Se trata de un pedido que Rosner y Dellatorre estarían de acuerdo en que se impulse, mas allá de que de manera directa ambos financistas no realizaron una propuesta similar. De hecho, en estos momentos se encuentran estudiando con sus abogados todas las alternativas de salida procurando colaborar con los interventores para preservar la continuidad de la empresa y de los puestos de trabajo.
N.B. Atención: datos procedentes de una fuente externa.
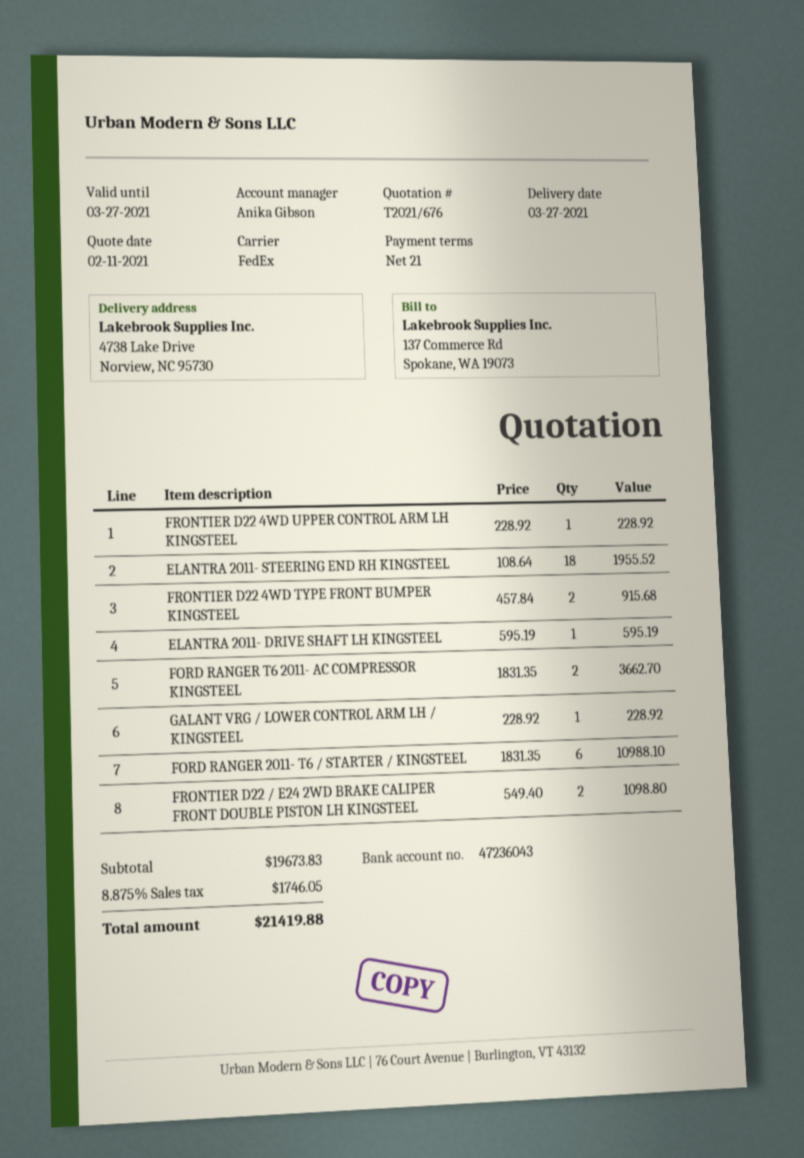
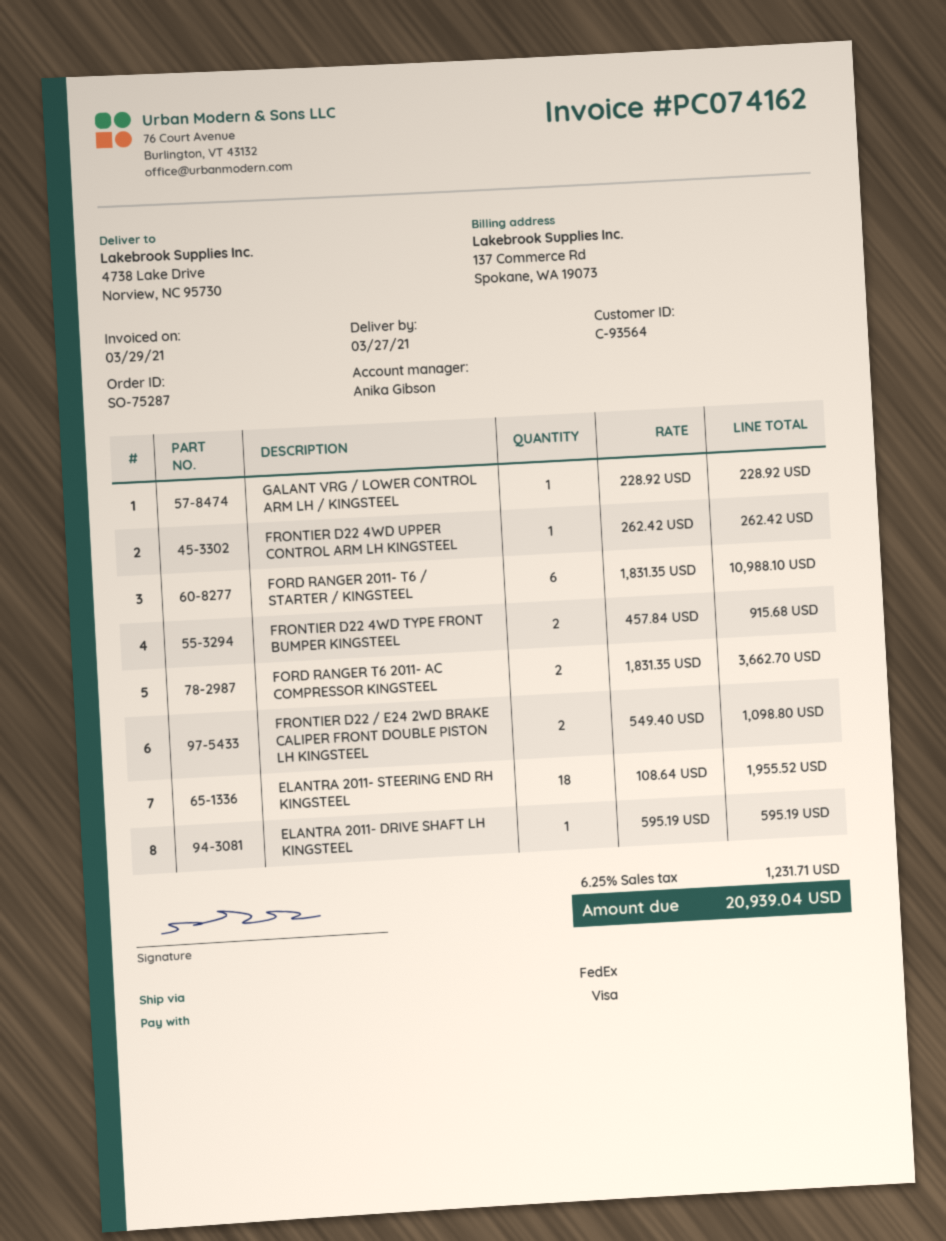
FRONTIER D22 4WD UPPER CONTROL ARM LH KINGSTEEL: 1 x 228.92 = 228.92 -> 1 x 262.42 = 262.42
tax: 8.875% = 1746.05 -> 6.25% = 1231.71
total: 21419.88 -> 20939.04

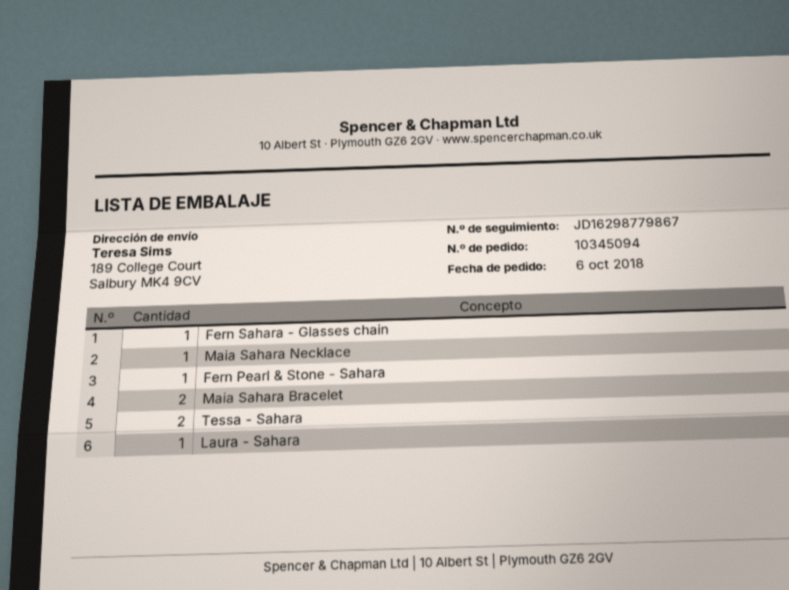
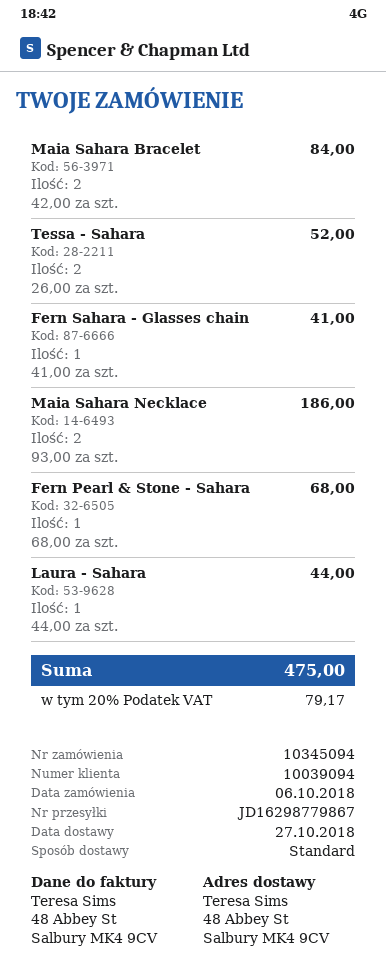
ship to: 189 College Court, Salbury MK4 9CV -> 48 Abbey St, Salbury MK4 9CV
Maia Sahara Necklace: 1 -> 2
Del lado opuesto, López y De Sousa están en contra de un posible traspaso accionario de Oil mediante el uso del cram down. Así se lo hicieron saber al juez federal Julián Ercolini, quien investiga desde el fuero penal las maniobras fraudulentas que ambos habrían cometido con el Impuesto a la Transferencia de los Combustibles (ITC).

El abogado de ambos empresarios, Carlos Berardi, envió un escrito al magistrado con una advertencia sobre la posibilidad de que Rosner y Dellatorre soliciten el cram down. Según fuentes judiciales que siguen de cerca el caso, el temor de los fundadores del Grupo Indalo es la apertura de este proceso los pueda llevar nuevamente a la cárcel. Si bien el cram down evitaría la quiebra de Oil, también implicaría un cambio de accionistas, de lo cual Cristóbal López se quiere proteger.

Creen que se los podría volver a acusar de una violación a la inhibición que pesa sobre las acciones. En tanto, el juez Ercolini remitió el pedido a los interventores, a los fiscales, a la AFIP y a su colega Javier Cosentino.

La proximidad de los feriados de Semana Santa y del 2 de abril, seguramente enfriará el enfrentamiento, por lo menos hasta el martes próximo, cuando la disputa promete volver a calentarse.